Running the GA to generate scores

As used in the RescoreMassCheck process.

Firstly, check that the rules and logs are both relatively clean and ready to use.

Copy/link the full source logs to "ham-full.log" and "spam-full.log" in the masses directory. Then:

cd masses

make clean
rm -rf ORIG NSBASE SPBASE ham-validate.log spam-validate.log ham.log spam.log
svn revert ../rules/50_scores.cf
ln -s ham-full.log ham.log
ln -s spam-full.log spam.log
make freqs SCORESET=3
less freqs

Go through the HitFrequencies report in freqs and check:

  • ALL_TRUSTED hitrate on spam.
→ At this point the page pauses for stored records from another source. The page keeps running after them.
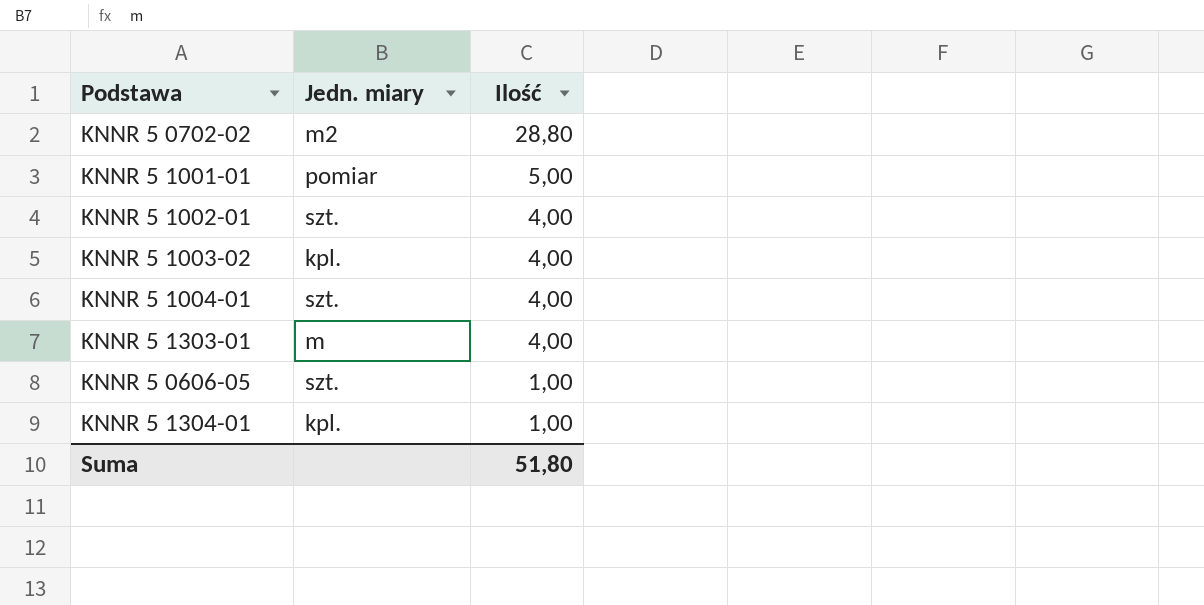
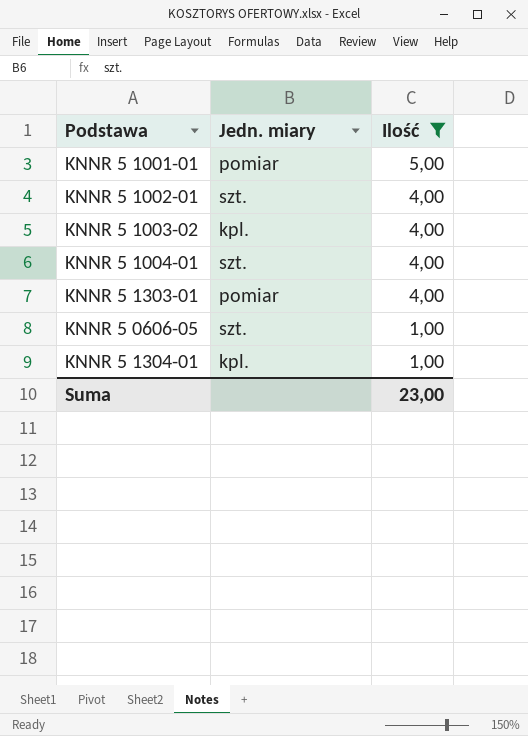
filter: none -> Ilość != 28,80
KNNR 5 1303-01 | Jedn. miary: m -> pomiar
Suma | Ilość: 51,80 -> 23,00

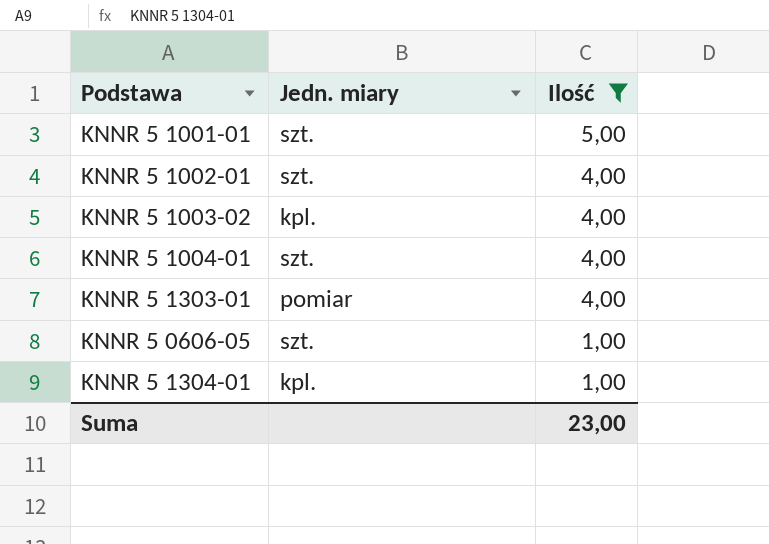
KNNR 5 1001-01 | Jedn. miary: pomiar -> szt.

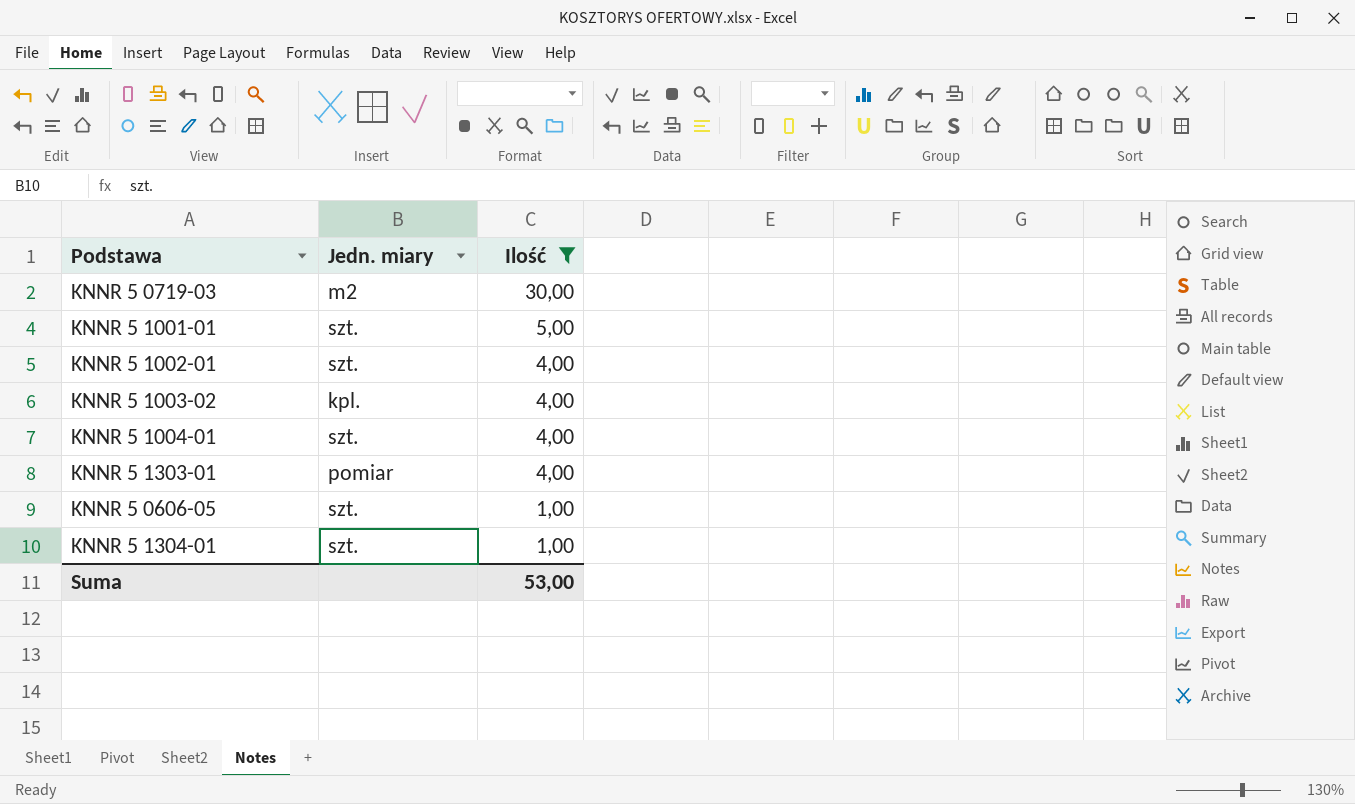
row KNNR 5 0719-03: none -> m2 | 30,00
KNNR 5 1304-01 | Jedn. miary: kpl. -> szt.
Suma | Ilość: 23,00 -> 53,00

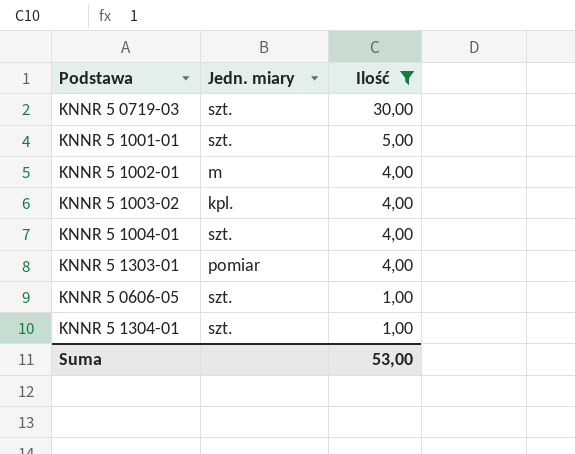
KNNR 5 0719-03 | Jedn. miary: m2 -> szt.
KNNR 5 1002-01 | Jedn. miary: szt. -> m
This should appear only in ham.
  • unfamiliar rules with high ham hitrates; they could be easily forgeable. comment them or mark them "tflags nopublish".
  • NO_RECEIVED hitrate in spam.
  • NO_RELAYS hitrate in spam.

Save a copy of freqs, then generate ranges:

cp freqs freqs.full
make > make.out 2>&1
less tmp/ranges.data

examine tmp/ranges.data and check:

  • ranges that are 0.000 0.000 0 for no obvious reason;
  • rules named with a "T_" prefix. These can sometimes slip through if used in promoted meta rules. They should be fixed to not include a "T_" prefix in the rulesrc source file. (that should be the only way that a T_ rule will appear in the output; "real" sandbox T_ rules should be removed already, since you deleted the sandbox rule file.)

To prepare your environment for running the rescorer:

  rm -rf ORIG NSBASE SPBASE ham-validate.log spam-validate.log ham.log spam.log
  mkdir ORIG
  for CLASS in ham spam ; do
  ln $CLASS-full.log ORIG/$CLASS.log
  for I in 0 1 2 3 ; do
  ln -s $CLASS.log ORIG/$CLASS-set$I.log
  done
  done

Score generation

Copy a config file from "config.set0"/"set1"/"set2"/"set3" to "config", and execute the runGA script. runGA generates and uses a randomly selected corpus with 90% being used for training and 10% being used for testing.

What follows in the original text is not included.